Architecture that Scales
Doczy.ai’s pipeline starts with a Next.js front‑end authenticated by Amazon Cognito. Uploaded PDFs land in Amazon S3, then a Lambda function triggers Amazon Textract to pull text and metadata. The real engine is a patented "smart chunking" algorithm that preserves hierarchical structure and one‑to‑many relationships, far beyond flat token extraction. Chunked data feeds into a dual clustering engine: semantic embeddings cluster similar ideas, while structural pattern‑recognition identifies clause types, tables, and nested exhibits. Projection algorithms fuse the two views into a unified model, feeding large language models that generate structured JSON.
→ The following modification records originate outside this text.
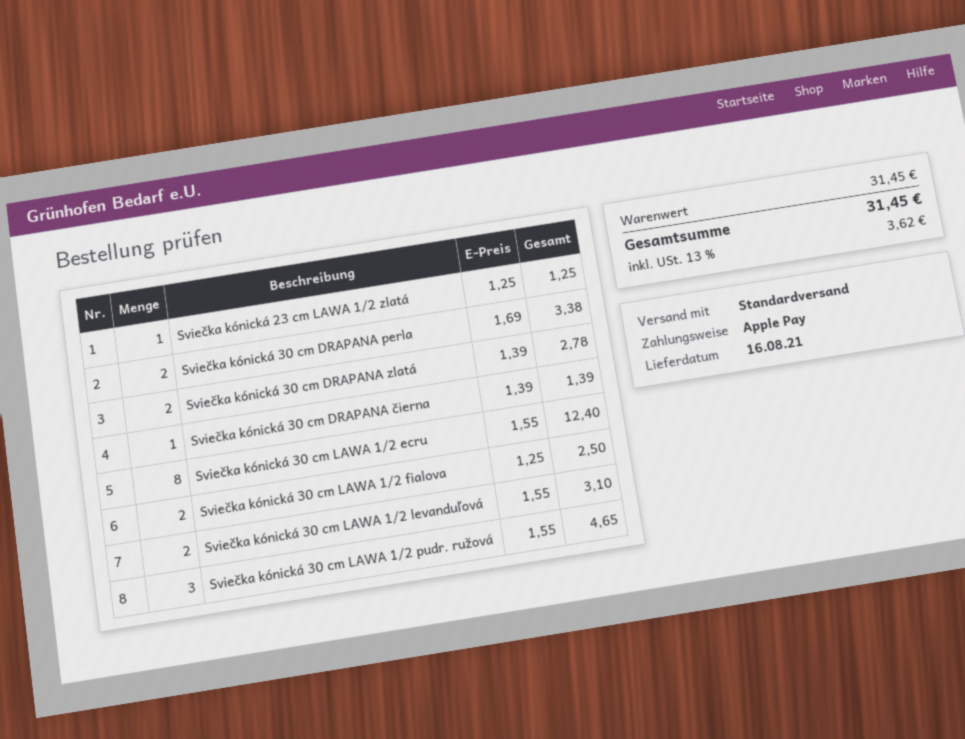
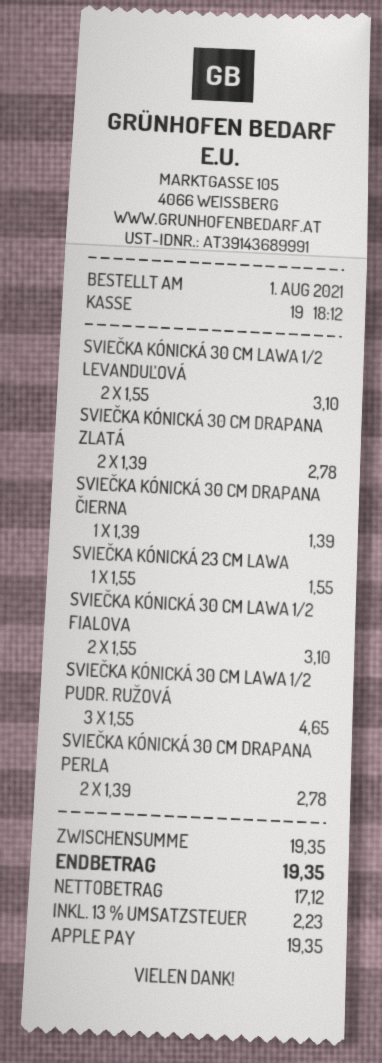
Sviečka kónická 23 cm LAWA 1/2 zlatá: 1 x 1.25 = 1.25 -> 1 x 1.55 = 1.55
Sviečka kónická 30 cm DRAPANA perla: 2 x 1.69 = 3.38 -> 2 x 1.39 = 2.78
Sviečka kónická 30 cm LAWA 1/2 ecru: 8 x 1.55 = 12.40 -> none
Sviečka kónická 30 cm LAWA 1/2 fialova: 2 x 1.25 = 2.50 -> 2 x 1.55 = 3.10
subtotal: 31.45 -> 19.35
tax: 13% = 3.62 -> 13% = 2.23
total: 31.45 -> 19.35

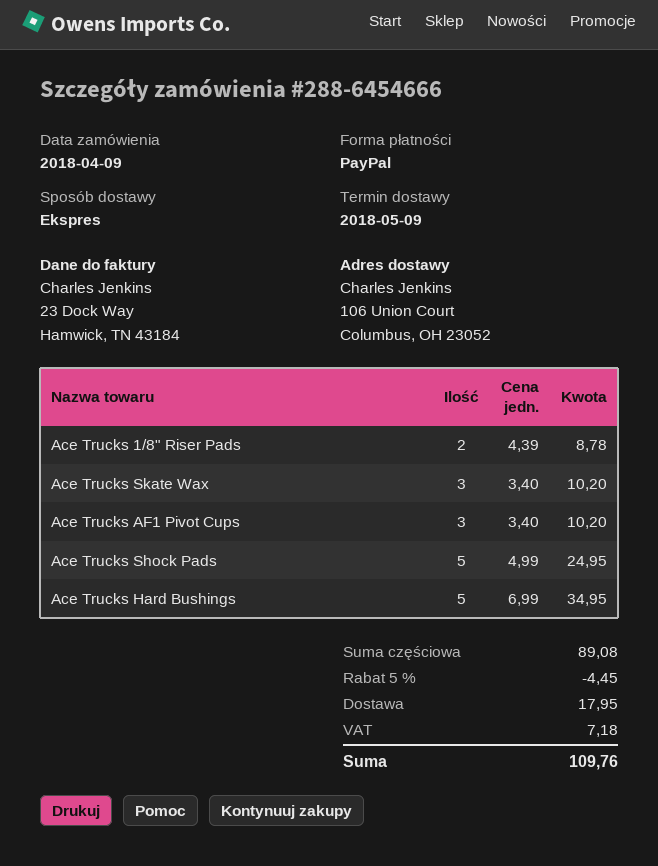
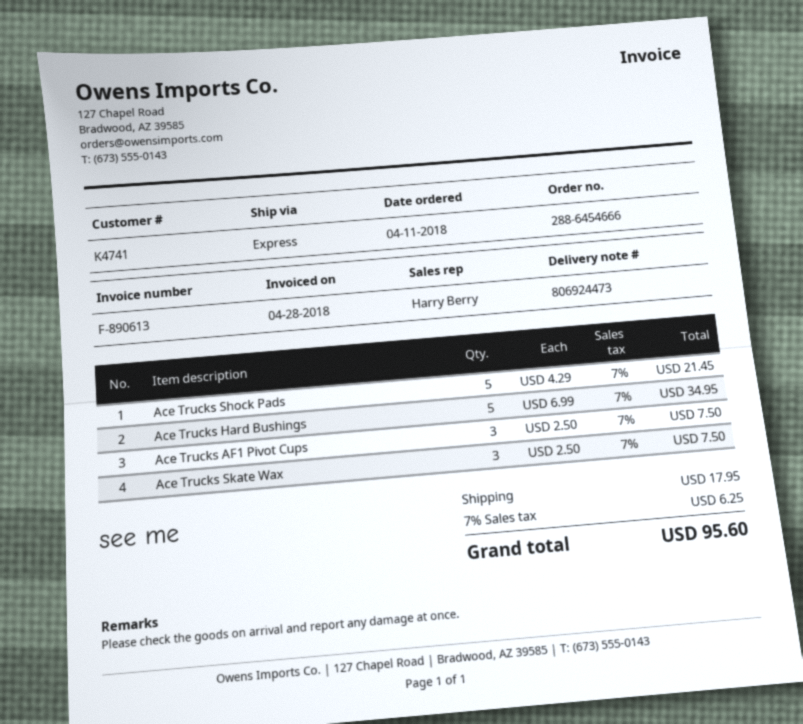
order date: 2018-04-09 -> 2018-04-11
Ace Trucks 1/8" Riser Pads: 2 x 4.39 = 8.78 -> none
Ace Trucks Skate Wax: 3 x 3.40 = 10.20 -> 3 x 2.50 = 7.50
Ace Trucks AF1 Pivot Cups: 3 x 3.40 = 10.20 -> 3 x 2.50 = 7.50
Ace Trucks Shock Pads: 5 x 4.99 = 24.95 -> 5 x 4.29 = 21.45
discount: 5% = 4.45 -> none
tax: 7.18 -> 6.25
total: 109.76 -> 95.60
The system writes results to Snowflake, powering dashboards that let users query contract terms, flag discrepancies, and feed data into downstream systems like Coupa and Icertis. Amazon CloudWatch monitors latency and error rates; AWS Secrets Manager protects credentials. Over 22 months, Doczy.ai made 137 million API calls to Amazon Bedrock and processed 442 billion tokens.
Smart Chunking and Dual Clustering
Smart chunking keeps logical relationships intact by assigning sequential identifiers and metadata‑driven grouping. It removes duplication while preserving natural flow, enabling the dual clustering engine to operate on both meaning and structure. The semantic side converts text into embeddings; the structural side maps clause types and formatting. Projection aligns clusters, producing a richer document model that drives the 99 % accuracy.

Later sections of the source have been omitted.